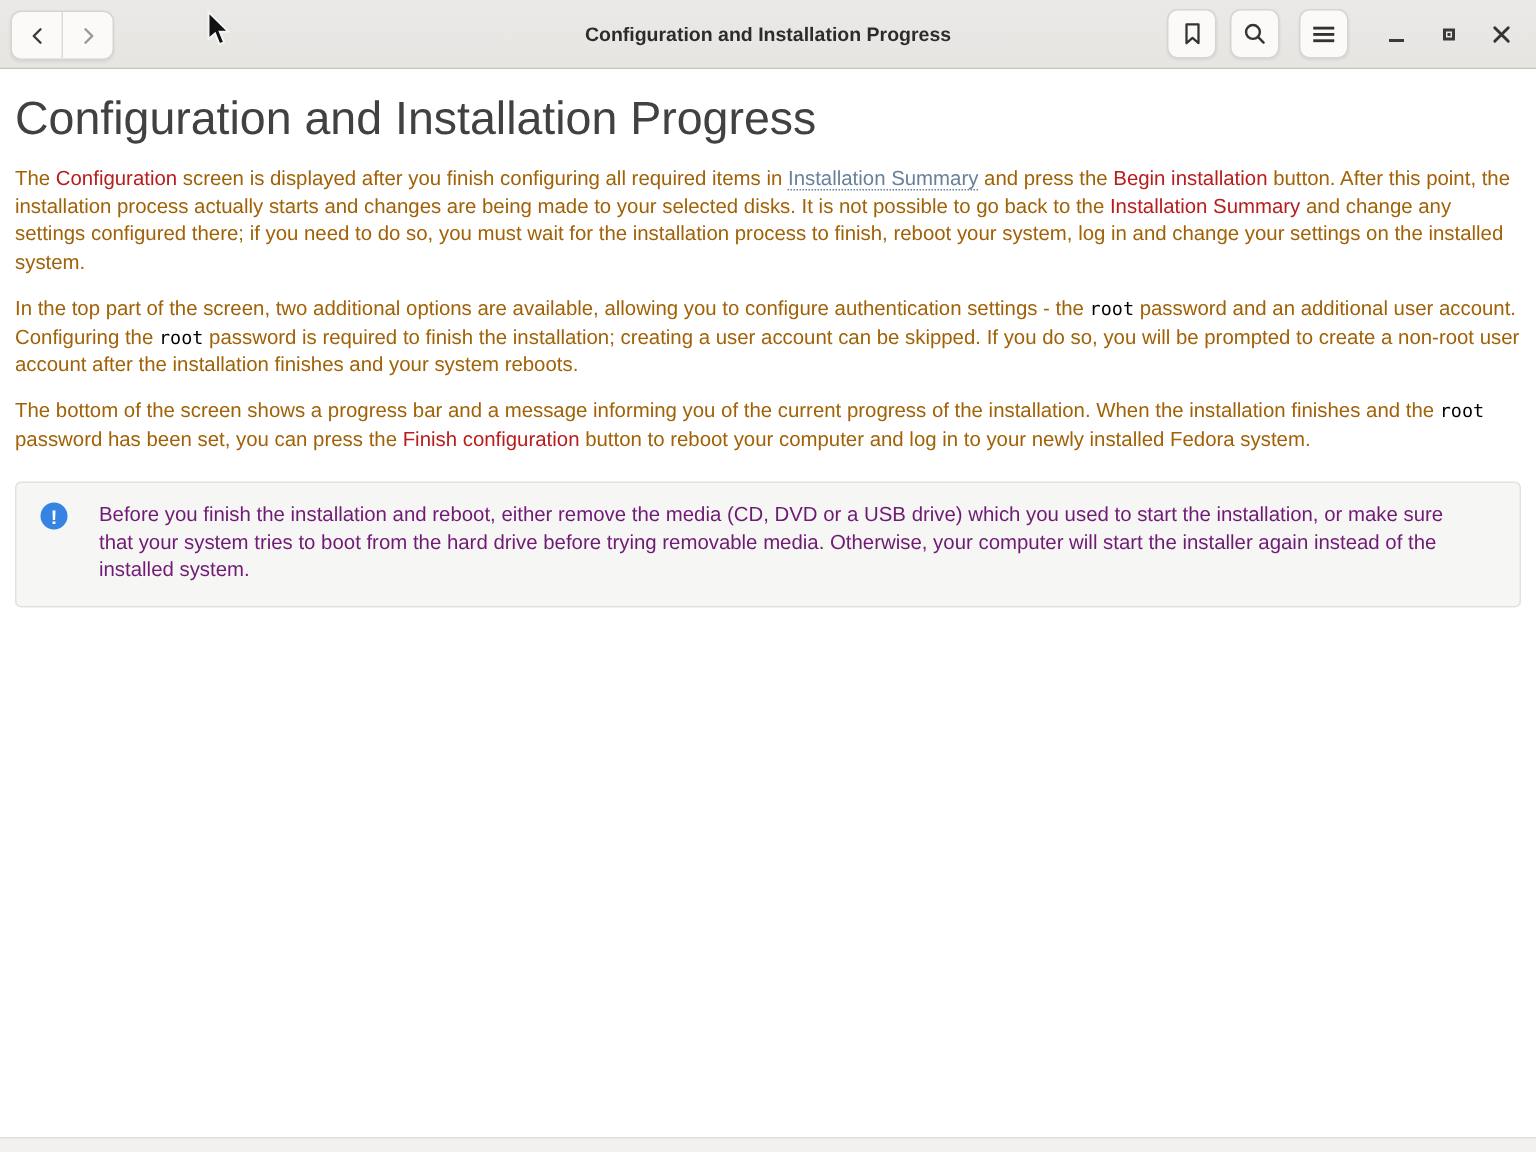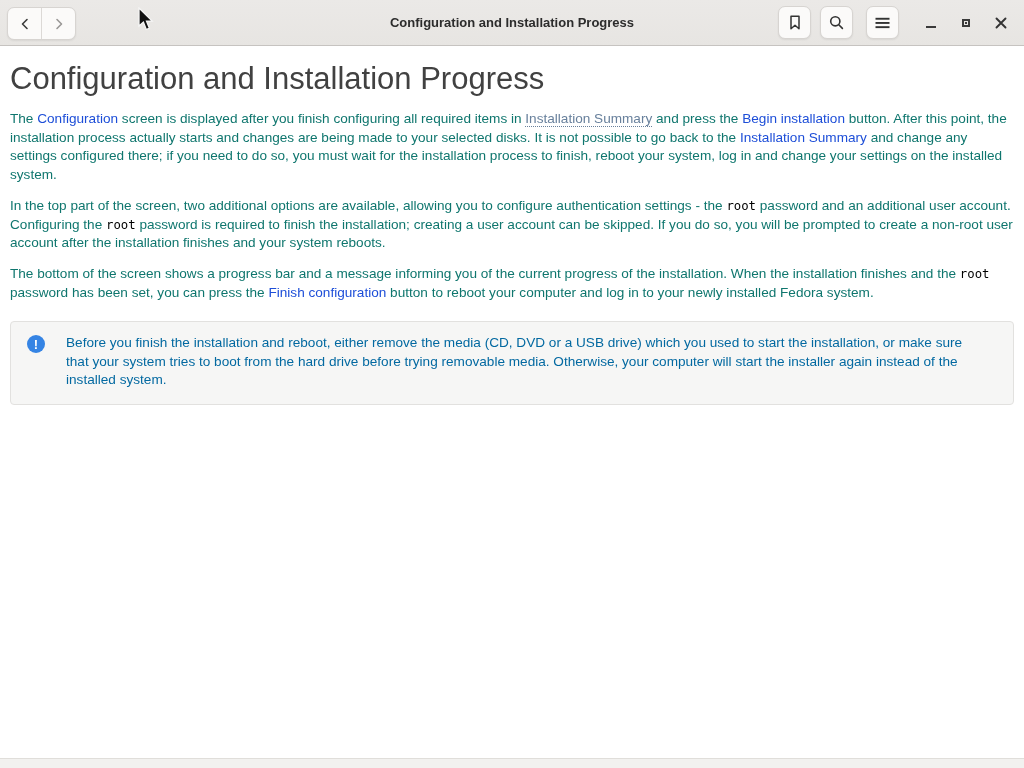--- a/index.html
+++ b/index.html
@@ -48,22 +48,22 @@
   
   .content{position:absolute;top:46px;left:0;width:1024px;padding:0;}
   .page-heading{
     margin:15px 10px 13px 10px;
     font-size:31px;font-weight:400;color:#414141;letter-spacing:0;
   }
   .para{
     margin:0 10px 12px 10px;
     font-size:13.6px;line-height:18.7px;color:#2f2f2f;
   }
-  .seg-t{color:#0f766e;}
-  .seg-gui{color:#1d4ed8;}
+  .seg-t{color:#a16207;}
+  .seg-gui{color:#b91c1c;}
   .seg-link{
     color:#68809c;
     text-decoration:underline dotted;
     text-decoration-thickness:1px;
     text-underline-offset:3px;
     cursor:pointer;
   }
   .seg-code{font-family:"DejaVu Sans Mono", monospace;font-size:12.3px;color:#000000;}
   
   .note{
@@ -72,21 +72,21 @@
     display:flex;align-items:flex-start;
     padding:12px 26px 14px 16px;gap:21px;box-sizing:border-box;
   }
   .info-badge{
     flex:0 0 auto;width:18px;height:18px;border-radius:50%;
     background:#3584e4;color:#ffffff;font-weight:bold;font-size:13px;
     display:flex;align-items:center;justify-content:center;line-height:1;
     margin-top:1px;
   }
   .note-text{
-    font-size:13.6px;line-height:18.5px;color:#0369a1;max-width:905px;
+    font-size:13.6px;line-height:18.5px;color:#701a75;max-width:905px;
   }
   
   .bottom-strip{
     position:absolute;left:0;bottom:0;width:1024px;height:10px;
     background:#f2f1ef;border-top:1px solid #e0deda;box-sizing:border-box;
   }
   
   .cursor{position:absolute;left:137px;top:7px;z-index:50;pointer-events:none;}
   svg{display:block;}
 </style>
...
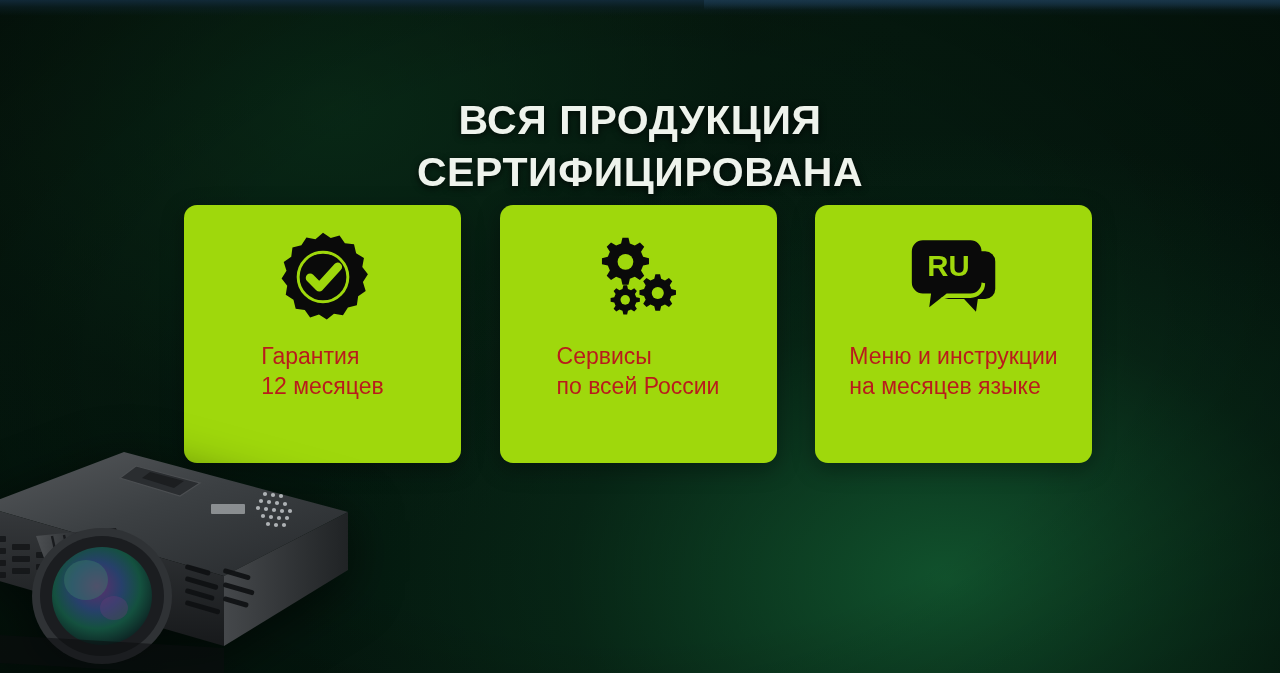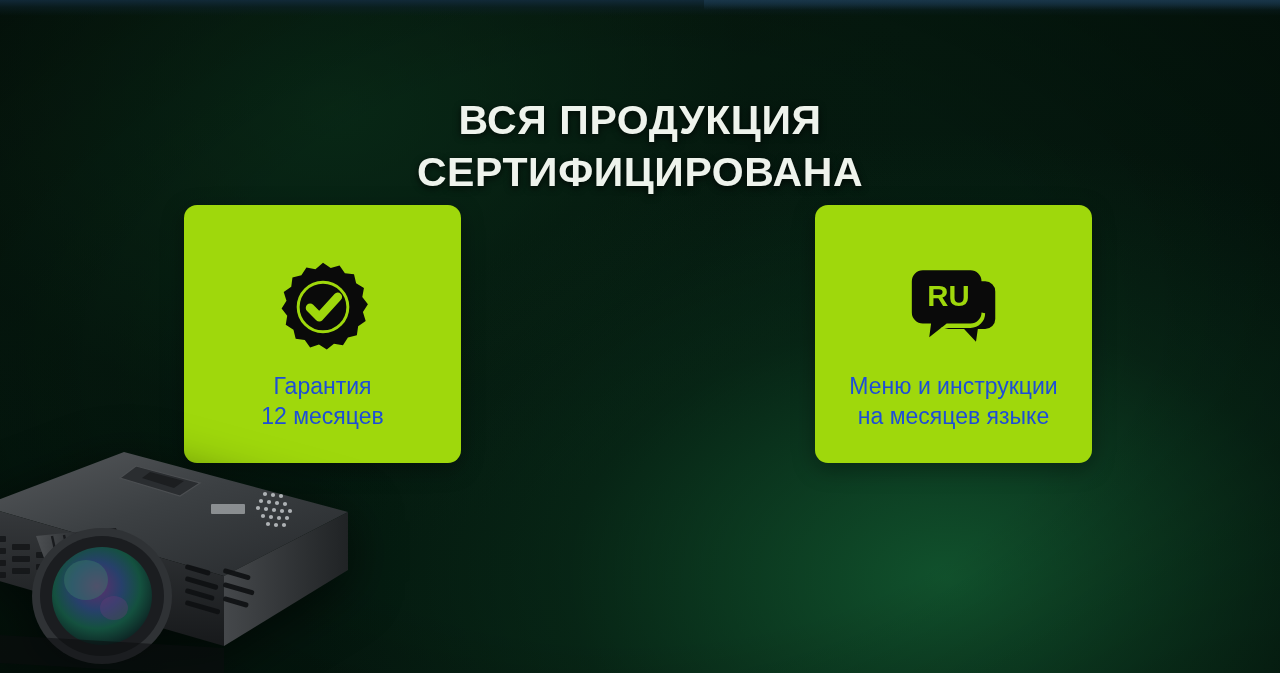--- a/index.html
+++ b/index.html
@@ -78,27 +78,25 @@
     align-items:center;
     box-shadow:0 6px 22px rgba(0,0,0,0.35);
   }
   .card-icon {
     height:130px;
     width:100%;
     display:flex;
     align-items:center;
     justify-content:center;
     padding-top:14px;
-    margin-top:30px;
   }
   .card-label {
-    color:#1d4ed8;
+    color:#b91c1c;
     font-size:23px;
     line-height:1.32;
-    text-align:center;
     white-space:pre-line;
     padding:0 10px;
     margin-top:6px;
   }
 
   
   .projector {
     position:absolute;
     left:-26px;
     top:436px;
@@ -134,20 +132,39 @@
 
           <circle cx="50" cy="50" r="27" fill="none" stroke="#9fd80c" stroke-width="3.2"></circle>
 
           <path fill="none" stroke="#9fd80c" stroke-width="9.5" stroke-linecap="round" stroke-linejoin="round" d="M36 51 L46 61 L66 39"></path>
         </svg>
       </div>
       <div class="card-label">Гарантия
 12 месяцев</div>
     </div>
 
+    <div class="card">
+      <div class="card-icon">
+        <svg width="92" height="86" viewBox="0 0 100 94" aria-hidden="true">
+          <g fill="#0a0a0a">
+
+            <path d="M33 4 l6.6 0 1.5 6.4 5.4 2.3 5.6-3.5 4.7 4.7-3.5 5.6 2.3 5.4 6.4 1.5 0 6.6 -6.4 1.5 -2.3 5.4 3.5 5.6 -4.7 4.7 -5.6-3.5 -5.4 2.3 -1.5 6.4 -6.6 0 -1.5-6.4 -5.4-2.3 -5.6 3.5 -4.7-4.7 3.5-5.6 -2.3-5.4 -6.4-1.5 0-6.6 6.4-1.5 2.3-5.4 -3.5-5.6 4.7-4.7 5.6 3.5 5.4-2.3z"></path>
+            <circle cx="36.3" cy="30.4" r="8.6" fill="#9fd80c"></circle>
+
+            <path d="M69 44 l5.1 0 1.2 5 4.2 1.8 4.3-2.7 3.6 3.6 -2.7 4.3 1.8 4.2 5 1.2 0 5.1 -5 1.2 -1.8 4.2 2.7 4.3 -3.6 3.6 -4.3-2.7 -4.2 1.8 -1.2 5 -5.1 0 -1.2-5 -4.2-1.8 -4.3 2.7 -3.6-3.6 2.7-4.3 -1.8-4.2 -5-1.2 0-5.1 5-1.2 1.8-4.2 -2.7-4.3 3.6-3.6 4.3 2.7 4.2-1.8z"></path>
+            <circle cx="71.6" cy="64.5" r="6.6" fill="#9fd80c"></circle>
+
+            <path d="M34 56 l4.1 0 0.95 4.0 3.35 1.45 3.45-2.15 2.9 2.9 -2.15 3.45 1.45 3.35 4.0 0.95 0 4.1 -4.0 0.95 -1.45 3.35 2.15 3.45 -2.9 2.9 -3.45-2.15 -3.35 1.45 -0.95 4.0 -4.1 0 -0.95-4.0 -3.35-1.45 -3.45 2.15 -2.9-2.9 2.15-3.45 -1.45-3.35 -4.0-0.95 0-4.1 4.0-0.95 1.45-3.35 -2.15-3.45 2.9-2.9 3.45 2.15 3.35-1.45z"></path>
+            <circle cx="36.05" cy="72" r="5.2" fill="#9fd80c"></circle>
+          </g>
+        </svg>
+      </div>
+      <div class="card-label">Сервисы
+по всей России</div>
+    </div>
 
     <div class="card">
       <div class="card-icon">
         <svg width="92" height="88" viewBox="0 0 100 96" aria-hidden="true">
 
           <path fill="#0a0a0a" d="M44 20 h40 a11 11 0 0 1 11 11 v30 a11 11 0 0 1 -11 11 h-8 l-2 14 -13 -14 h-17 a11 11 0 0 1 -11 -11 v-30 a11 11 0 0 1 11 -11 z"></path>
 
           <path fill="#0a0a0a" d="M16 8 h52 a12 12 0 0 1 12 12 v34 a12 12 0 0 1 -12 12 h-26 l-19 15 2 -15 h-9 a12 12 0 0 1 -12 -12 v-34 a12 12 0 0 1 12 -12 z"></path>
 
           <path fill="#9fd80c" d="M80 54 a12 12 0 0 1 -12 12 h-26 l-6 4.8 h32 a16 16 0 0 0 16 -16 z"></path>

— PROBLEM REQUIREMENTS —
Find the lines above holding the word "items" and show them.

— YOUR RESPONSE —
     display:flex;align-items:flex-start;
     display:flex;align-items:center;justify-content:center;line-height:1;
     align-items:center;
     align-items:center;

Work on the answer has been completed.